WHAT IS NEEDED:
Every line of the data below that holds the string "color" needs to be reported.

>>

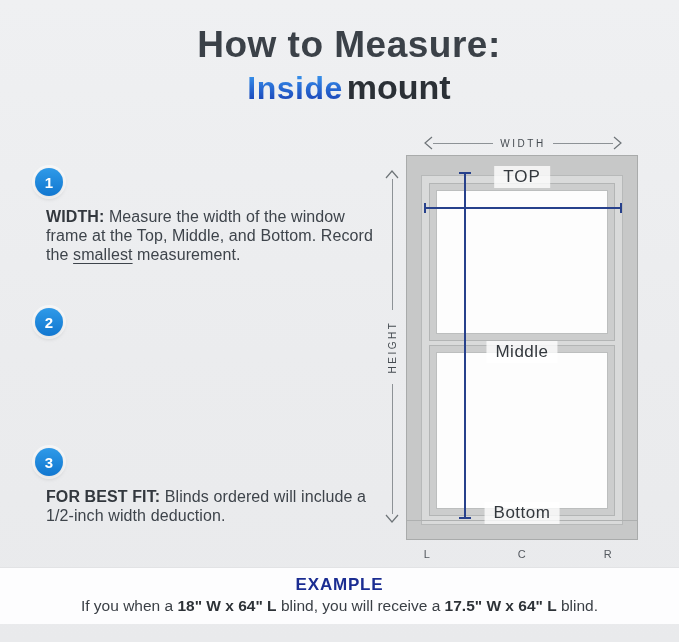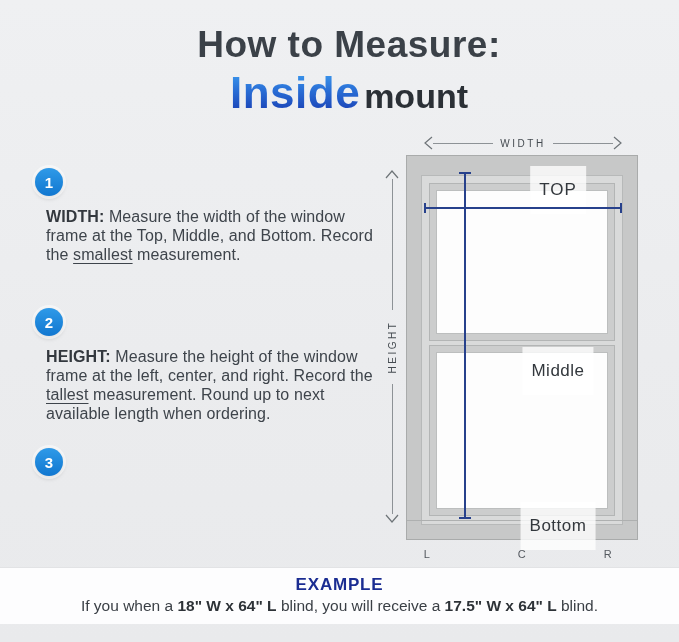--- a/index.html
+++ b/index.html
@@ -8,21 +8,21 @@
   .stage {
     position:relative; width:679px; height:642px; overflow:hidden;
     background:linear-gradient(180deg,#eff0f2 0%,#ebecee 55%,#e9eaec 100%);
   }
 
   
   .title-block { position:absolute; top:24px; left:0; width:100%; text-align:center;padding-left:19px; }
   .title-line1 { font-size:37px; font-weight:700; color:#3b4148; letter-spacing:0.5px; }
   .title-line2 { margin-top:2px; }
   .title-highlight {
-    font-size:44px; font-weight:800; letter-spacing:0.5px;
+    font-size:32px; font-weight:800; letter-spacing:0.5px;
     background:linear-gradient(180deg,#3fa3f4 0%,#2a6fd6 45%,#1637ae 100%);
     -webkit-background-clip:text; background-clip:text;
     -webkit-text-fill-color:transparent; color:#1d4fc0;
   }
   .title-suffix { font-size:34px; font-weight:700; color:#2b3036; margin-left:4px; }
 
   
   .step { position:absolute; left:33px; width:340px; }
   .step-1 { top:168px; } .step-2 { top:308px; } .step-3 { top:448px; }
   .step-num {
@@ -48,25 +48,25 @@
   .win-jamb  { position:absolute; left:41px; top:39px; width:202px; height:350px;
     background:#d9dada; border:1px solid #b7b9b9; }
   .sash { position:absolute; background:#fdfdfd; border:6px solid #cccdcd;
     box-shadow:0 0 0 1px #b3b5b5, inset 0 0 0 1px #bcbebe; }
   .sash-top    { left:50px; top:48px;  width:184px; height:156px; }
   .sash-bottom { left:50px; top:210px; width:184px; height:169px; }
   .sill-line { position:absolute; left:27px; top:384px; width:230px; height:1px; background:#aeb0b0; }
 
   .marker-label {
     position:absolute; left:142px; transform:translateX(-50%);
-    background:rgba(255,255,255,0.78); padding:14px 9px;
-    font-size:17px; color:#33383d; letter-spacing:0.5px; white-space:nowrap;margin-left:36px;
+    background:rgba(255,255,255,0.78); padding:1px 9px;
+    font-size:17px; color:#33383d; letter-spacing:0.5px; white-space:nowrap;
   }
   .marker-top    { top:30px; font-weight:400; letter-spacing:1px; }
-  .marker-middle { top:211px; }
+  .marker-middle { top:205px; }
   .marker-bottom { top:366px; }
 
   
   .measure { position:absolute; background:#27418c; }
   .m-vert      { left:84px;  top:37px; width:2px;  height:345px; }
   .m-vert-cap  { position:absolute; left:-5px; width:12px; height:2px; background:#27418c; }
   .m-horiz     { left:45px;  top:71px; width:196px; height:2px; }
   .m-horiz-cap { position:absolute; top:-4px; width:2px; height:10px; background:#27418c; }
 
   
@@ -105,25 +105,25 @@
     <div class="title-line2"><span class="title-highlight">Inside</span><span class="title-suffix">mount</span></div>
   </div>
 
   <div class="step step-1">
     <div class="step-num">1</div>
     <p class="step-text"><b>WIDTH:</b><span> Measure the width of the window frame at the Top, Middle, and Bottom. Record the </span><u>smallest</u><span> measurement.</span></p>
   </div>
 
   <div class="step step-2">
     <div class="step-num">2</div>
-    <p class="step-text"><b>HEIGHT:</b><span> Measure the height of the window frame at the left, center, and right. Record the </span><u>tallest</u><span> measurement. Round up to next available length when ordering.</span></p>
   </div>
 
   <div class="step step-3">
     <div class="step-num">3</div>
+    <p class="step-text"><b>FOR BEST FIT:</b><span> Blinds ordered will include a 1/2-inch width deduction.</span><u></u><span></span></p>
   </div>
 
   <div class="diagram">
 
     <div class="dim dim-width">
       <svg class="chev" width="9" height="14" viewBox="0 0 9 14">
           <polyline points="8,1 1,7 8,13" fill="none" stroke="#6e7478" stroke-width="1.2"></polyline>
         </svg>
       <span class="line"></span>
       <span class="dim-text">WIDTH</span>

<<

ANSWER:
   .title-line1 { font-size:37px; font-weight:700; color:#3b4148; letter-spacing:0.5px; }
     -webkit-text-fill-color:transparent; color:#1d4fc0;
   .title-suffix { font-size:34px; font-weight:700; color:#2b3036; margin-left:4px; }
-    font-size:17px; color:#33383d; letter-spacing:0.5px; white-space:nowrap;margin-left:36px;
+    font-size:17px; color:#33383d; letter-spacing:0.5px; white-space:nowrap;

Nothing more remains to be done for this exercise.